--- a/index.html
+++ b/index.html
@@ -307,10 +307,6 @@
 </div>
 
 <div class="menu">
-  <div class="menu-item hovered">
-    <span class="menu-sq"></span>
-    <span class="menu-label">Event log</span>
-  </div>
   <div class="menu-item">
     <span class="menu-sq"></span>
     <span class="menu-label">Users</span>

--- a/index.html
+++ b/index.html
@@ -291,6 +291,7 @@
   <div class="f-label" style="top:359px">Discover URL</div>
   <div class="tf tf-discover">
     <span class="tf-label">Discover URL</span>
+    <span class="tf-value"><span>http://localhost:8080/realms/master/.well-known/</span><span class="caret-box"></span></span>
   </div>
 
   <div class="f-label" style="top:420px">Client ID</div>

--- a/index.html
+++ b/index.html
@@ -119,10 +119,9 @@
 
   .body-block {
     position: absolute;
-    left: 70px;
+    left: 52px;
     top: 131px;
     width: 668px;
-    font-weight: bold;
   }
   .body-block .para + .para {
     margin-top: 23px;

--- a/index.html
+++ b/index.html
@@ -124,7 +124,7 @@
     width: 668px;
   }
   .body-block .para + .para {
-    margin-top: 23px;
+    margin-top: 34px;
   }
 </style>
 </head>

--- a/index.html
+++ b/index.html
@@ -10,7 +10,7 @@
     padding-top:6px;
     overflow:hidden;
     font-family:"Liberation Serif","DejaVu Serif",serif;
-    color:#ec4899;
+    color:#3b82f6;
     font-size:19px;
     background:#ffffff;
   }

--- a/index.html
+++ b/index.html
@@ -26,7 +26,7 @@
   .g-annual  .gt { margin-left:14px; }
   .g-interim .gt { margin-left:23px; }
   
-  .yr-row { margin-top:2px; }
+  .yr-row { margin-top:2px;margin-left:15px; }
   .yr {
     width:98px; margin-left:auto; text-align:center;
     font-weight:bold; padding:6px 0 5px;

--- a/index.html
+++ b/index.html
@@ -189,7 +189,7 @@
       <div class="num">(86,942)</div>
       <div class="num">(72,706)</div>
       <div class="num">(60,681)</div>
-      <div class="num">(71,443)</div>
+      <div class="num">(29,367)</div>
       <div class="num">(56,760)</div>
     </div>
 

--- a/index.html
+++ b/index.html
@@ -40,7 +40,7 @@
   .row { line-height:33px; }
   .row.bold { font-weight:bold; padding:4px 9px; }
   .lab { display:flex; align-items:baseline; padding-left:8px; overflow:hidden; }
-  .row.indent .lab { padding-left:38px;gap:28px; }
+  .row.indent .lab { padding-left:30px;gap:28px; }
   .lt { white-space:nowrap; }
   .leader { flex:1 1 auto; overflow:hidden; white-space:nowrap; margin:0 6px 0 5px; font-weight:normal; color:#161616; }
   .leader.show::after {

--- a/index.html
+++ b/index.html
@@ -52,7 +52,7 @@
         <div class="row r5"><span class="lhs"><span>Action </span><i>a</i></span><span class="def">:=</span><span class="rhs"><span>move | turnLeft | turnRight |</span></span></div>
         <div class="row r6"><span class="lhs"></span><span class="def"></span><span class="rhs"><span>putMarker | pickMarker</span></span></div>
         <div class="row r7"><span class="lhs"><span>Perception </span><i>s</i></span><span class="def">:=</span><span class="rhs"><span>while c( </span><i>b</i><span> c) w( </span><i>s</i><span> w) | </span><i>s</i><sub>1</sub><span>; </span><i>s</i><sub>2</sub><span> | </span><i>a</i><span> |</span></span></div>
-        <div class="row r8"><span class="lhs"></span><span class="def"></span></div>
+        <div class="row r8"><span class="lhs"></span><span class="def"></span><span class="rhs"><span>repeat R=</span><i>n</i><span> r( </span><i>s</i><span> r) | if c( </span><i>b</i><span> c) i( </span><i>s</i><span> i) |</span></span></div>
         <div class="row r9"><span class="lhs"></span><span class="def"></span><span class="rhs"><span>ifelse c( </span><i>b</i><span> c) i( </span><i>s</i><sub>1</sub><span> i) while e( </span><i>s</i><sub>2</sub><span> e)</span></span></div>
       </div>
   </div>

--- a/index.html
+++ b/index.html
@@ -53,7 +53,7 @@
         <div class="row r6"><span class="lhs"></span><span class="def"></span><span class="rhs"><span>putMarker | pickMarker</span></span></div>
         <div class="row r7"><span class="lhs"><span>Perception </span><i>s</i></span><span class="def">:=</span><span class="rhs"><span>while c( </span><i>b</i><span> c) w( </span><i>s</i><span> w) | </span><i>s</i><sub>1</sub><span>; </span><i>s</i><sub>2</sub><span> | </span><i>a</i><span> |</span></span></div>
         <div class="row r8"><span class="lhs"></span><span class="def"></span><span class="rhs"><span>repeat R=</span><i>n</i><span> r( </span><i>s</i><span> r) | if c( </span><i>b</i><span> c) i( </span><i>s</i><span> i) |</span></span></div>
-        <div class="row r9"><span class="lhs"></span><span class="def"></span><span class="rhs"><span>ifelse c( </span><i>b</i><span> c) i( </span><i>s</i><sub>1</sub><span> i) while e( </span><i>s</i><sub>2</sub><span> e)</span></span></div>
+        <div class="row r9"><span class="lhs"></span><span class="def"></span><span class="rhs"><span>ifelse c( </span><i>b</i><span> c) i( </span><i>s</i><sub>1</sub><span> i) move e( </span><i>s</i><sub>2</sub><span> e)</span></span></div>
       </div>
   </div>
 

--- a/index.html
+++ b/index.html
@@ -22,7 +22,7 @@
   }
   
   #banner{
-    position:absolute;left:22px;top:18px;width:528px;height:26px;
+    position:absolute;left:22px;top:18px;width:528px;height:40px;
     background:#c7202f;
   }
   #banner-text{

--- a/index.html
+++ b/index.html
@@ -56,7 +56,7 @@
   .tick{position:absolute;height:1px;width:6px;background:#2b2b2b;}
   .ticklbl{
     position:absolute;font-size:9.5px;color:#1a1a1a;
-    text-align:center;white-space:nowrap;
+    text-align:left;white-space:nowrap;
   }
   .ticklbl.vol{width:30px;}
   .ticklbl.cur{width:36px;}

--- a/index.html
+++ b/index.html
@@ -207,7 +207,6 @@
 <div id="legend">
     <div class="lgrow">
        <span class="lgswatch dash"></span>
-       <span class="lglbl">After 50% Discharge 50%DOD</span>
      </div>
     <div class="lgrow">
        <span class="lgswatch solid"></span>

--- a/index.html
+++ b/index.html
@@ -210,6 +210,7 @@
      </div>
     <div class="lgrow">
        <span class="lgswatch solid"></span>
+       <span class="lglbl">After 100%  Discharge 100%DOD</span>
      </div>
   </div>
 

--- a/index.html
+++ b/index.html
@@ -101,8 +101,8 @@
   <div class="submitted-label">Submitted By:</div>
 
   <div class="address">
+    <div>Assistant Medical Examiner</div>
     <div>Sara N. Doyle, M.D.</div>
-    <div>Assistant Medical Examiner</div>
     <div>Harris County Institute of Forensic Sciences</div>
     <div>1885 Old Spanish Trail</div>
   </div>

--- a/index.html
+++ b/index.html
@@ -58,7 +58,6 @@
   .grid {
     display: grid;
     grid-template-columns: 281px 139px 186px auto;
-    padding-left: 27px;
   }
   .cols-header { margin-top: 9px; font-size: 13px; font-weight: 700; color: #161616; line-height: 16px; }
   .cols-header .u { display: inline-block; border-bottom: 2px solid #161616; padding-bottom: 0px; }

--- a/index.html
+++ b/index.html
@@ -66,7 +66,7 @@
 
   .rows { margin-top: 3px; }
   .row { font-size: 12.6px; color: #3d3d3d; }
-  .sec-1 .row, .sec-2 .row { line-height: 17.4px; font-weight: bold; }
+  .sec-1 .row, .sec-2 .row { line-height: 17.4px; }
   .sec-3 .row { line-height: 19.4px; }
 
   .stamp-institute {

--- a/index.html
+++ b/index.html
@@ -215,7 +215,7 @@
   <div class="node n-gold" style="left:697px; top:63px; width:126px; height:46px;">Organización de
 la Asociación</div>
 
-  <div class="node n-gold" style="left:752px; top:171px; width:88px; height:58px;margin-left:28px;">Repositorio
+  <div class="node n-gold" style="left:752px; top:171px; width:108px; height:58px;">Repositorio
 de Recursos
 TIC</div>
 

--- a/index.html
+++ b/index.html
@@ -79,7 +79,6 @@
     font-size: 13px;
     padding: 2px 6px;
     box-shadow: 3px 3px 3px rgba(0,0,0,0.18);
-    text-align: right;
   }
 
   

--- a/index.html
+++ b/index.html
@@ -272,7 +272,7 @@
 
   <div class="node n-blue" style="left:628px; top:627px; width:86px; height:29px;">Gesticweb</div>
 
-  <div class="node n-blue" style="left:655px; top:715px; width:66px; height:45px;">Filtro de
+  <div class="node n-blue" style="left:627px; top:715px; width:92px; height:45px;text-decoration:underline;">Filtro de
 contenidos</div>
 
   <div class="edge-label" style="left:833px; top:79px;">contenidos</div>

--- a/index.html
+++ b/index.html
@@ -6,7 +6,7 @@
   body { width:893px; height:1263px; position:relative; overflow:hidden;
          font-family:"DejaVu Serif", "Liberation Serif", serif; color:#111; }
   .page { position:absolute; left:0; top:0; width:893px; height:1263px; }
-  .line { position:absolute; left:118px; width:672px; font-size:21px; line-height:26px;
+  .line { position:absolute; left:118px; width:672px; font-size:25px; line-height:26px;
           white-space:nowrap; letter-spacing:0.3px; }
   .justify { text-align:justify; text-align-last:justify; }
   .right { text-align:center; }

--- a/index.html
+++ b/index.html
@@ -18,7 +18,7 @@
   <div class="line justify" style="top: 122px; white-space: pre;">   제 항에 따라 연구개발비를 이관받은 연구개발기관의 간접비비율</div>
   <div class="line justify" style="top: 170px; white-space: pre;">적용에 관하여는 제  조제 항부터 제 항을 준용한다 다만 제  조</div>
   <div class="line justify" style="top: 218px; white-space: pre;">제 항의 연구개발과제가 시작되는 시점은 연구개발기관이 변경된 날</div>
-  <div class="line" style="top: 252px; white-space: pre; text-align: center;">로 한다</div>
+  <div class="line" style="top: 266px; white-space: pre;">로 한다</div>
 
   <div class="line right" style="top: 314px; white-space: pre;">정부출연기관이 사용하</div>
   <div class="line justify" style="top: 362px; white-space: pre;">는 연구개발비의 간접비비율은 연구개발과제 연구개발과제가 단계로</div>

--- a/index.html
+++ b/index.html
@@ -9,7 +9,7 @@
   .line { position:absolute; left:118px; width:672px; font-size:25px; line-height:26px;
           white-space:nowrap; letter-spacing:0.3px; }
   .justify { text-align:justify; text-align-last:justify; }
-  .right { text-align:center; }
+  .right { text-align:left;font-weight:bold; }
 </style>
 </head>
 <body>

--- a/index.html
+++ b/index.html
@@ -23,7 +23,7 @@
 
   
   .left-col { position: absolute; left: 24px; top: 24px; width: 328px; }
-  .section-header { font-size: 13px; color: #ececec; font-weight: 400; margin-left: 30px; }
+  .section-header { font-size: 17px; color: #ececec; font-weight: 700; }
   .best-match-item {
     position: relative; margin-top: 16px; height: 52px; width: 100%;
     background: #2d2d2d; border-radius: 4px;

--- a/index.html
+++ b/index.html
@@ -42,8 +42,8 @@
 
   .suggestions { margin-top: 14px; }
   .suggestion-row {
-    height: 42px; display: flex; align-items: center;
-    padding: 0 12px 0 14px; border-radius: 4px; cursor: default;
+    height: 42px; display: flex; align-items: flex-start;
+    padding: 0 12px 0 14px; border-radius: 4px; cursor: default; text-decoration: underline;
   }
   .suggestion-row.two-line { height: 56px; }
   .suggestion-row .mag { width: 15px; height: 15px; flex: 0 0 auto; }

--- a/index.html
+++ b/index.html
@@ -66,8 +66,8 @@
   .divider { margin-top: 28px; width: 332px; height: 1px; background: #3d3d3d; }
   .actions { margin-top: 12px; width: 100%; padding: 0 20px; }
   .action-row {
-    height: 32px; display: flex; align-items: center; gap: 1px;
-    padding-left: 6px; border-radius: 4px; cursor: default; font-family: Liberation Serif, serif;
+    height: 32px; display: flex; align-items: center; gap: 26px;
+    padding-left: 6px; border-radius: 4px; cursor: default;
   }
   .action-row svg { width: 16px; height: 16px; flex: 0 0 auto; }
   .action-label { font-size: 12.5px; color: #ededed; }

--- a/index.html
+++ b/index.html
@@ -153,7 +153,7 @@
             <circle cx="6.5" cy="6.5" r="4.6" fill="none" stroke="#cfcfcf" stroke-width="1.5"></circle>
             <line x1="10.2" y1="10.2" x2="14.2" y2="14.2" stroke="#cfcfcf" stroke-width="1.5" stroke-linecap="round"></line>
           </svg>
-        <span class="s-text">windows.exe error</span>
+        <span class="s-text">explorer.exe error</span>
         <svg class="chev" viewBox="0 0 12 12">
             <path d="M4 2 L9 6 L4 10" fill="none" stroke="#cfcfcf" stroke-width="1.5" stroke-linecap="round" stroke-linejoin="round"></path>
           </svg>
───
• What you should do
Filter the entries down to the lines with the word "error" in them.

• Answer for the task
-        <span class="s-text">windows.exe error</span>
+        <span class="s-text">explorer.exe error</span>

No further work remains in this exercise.